▸ **Exercise goal**: Can you transcribe every entry word for word, skipping the images?

▸ **Dataset records**:
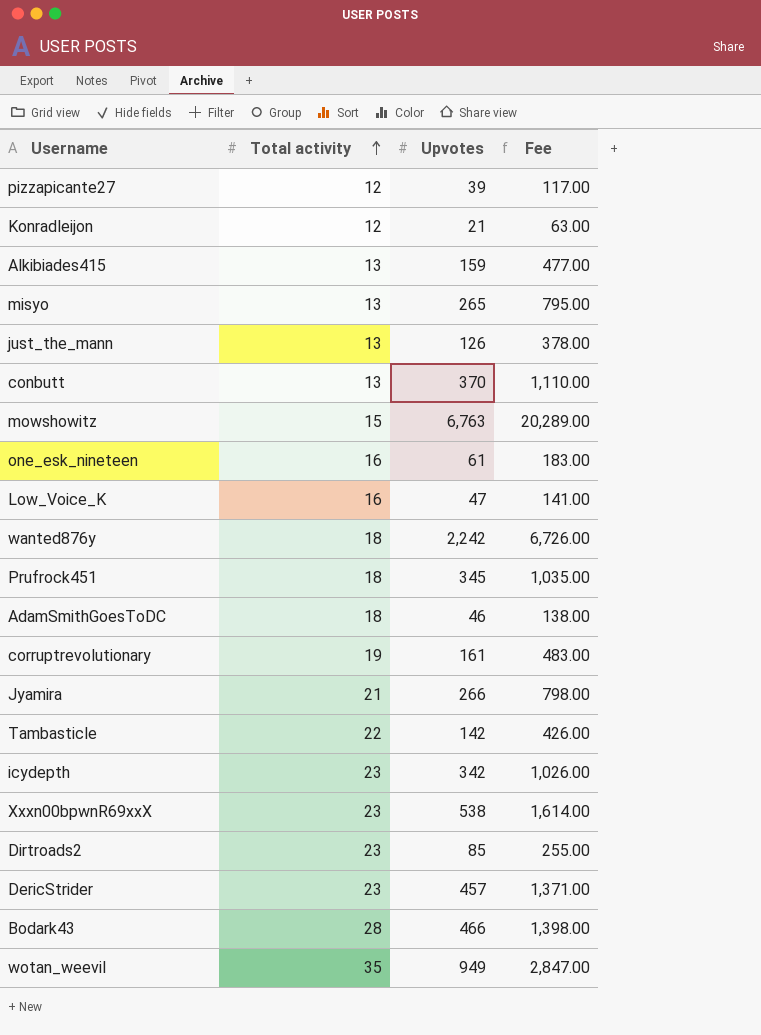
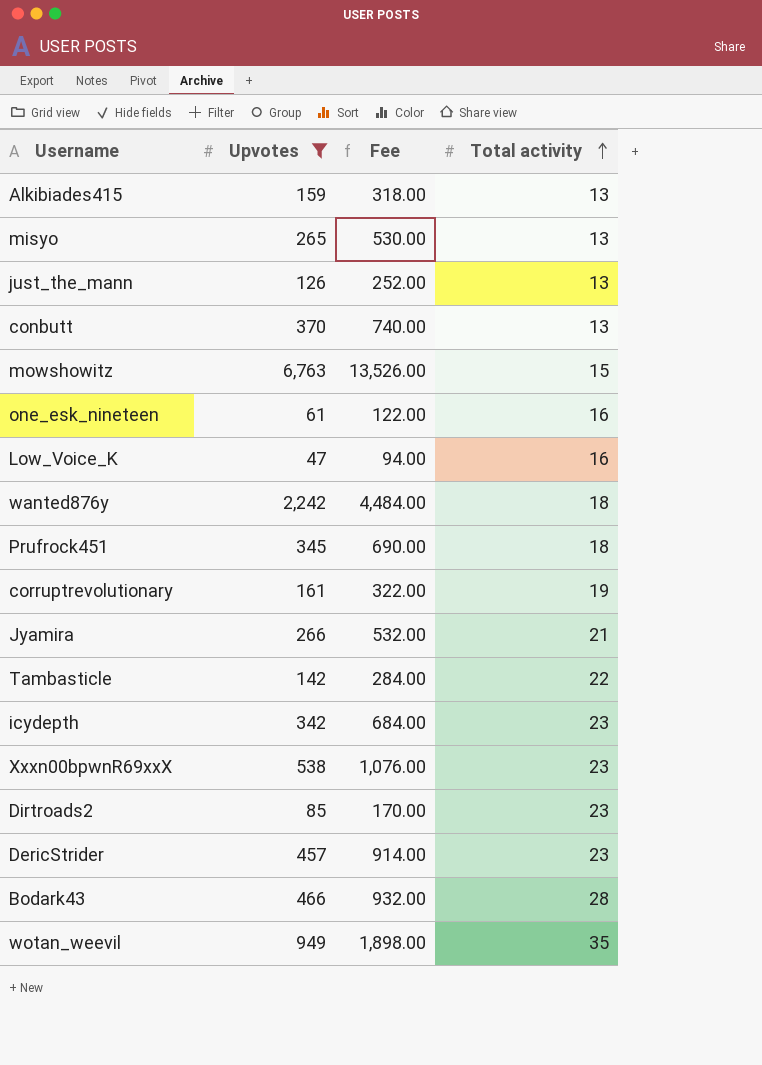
filter: none -> Upvotes >= 47
column Fee | formula: [Upvotes] * 3 -> [Upvotes] * 2
column Total activity | position: 2 -> 4

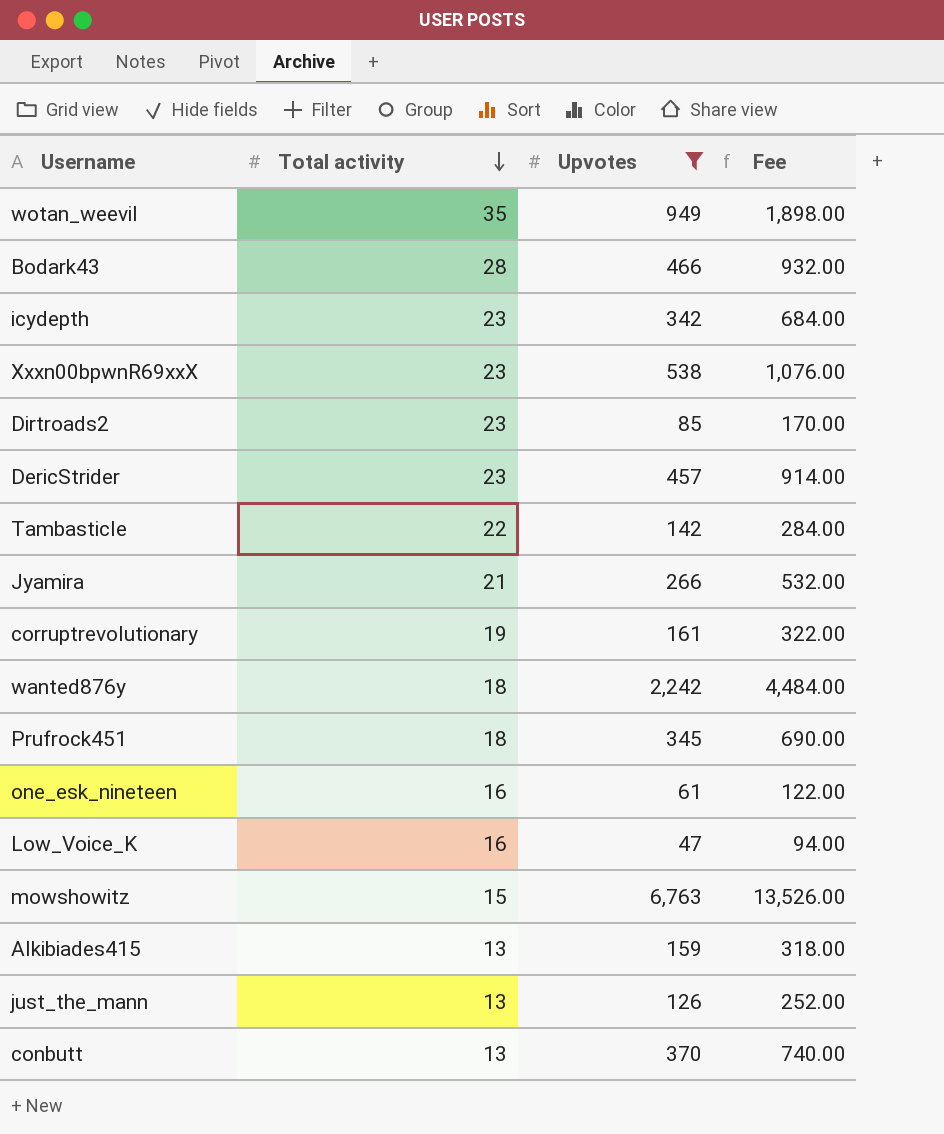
row order: Total activity ascending -> Total activity descending
column Total activity | position: 4 -> 2
row misyo: 265 | 530.00 | 13 -> none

▸ **Result for this exercise**:
filter: none -> Upvotes >= 47
column Fee | formula: [Upvotes] * 3 -> [Upvotes] * 2
column Total activity | position: 2 -> 4

row order: Total activity ascending -> Total activity descending
column Total activity | position: 4 -> 2
row misyo: 265 | 530.00 | 13 -> none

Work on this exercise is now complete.